## Provided information

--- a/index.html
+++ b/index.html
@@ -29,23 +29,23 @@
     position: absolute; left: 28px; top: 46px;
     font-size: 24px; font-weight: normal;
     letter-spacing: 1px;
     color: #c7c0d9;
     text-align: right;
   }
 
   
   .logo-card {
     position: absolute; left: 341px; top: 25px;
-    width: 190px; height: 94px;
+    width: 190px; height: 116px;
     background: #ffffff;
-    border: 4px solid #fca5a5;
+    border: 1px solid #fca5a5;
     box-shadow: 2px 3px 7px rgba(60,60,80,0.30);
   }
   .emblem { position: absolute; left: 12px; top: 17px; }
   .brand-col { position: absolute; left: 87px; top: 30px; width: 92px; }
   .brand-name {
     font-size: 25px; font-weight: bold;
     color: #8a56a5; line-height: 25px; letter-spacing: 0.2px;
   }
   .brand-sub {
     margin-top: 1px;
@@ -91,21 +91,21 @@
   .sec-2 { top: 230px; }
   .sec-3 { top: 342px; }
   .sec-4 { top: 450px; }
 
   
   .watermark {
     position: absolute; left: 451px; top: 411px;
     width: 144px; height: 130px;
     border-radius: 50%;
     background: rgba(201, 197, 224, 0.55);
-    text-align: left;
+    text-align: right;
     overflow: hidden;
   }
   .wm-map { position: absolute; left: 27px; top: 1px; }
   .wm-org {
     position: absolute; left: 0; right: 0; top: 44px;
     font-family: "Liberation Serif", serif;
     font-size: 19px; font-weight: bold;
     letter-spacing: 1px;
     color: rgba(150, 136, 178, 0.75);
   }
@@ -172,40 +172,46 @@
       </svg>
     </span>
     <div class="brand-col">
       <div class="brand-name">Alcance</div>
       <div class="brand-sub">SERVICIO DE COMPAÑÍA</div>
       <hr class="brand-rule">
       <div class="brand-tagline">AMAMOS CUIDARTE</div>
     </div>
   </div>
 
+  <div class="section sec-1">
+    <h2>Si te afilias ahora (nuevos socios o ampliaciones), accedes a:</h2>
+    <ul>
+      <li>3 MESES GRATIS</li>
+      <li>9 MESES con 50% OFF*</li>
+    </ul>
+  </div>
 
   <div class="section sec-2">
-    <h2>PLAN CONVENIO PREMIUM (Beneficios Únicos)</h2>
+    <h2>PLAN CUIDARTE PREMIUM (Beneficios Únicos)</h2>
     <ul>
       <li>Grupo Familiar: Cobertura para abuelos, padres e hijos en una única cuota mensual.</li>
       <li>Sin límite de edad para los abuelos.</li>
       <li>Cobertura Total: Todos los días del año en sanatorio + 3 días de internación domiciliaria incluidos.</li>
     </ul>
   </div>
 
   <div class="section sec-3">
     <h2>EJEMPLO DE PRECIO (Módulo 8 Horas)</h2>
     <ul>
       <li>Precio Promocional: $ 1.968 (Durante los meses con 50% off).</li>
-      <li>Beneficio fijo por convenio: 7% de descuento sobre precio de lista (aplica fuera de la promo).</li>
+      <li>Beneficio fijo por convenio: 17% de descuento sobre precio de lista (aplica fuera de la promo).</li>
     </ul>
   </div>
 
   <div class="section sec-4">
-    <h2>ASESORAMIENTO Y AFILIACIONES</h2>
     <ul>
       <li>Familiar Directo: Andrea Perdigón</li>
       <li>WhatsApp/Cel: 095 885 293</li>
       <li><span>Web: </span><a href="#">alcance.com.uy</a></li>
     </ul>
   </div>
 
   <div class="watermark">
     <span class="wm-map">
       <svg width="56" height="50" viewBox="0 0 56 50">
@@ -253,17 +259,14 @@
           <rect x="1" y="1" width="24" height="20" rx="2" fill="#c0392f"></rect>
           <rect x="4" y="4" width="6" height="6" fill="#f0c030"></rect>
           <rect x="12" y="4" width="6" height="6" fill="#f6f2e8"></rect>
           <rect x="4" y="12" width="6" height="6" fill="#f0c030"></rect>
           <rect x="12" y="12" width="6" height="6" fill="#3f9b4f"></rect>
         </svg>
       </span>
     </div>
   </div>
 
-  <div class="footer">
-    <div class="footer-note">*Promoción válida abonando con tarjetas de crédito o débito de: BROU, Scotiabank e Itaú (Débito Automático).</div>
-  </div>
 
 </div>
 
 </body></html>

## Exercise objective
Filter the records above for the string "align" and copy each matching line.

## Output below
     text-align: right;
-    text-align: left;
+    text-align: right;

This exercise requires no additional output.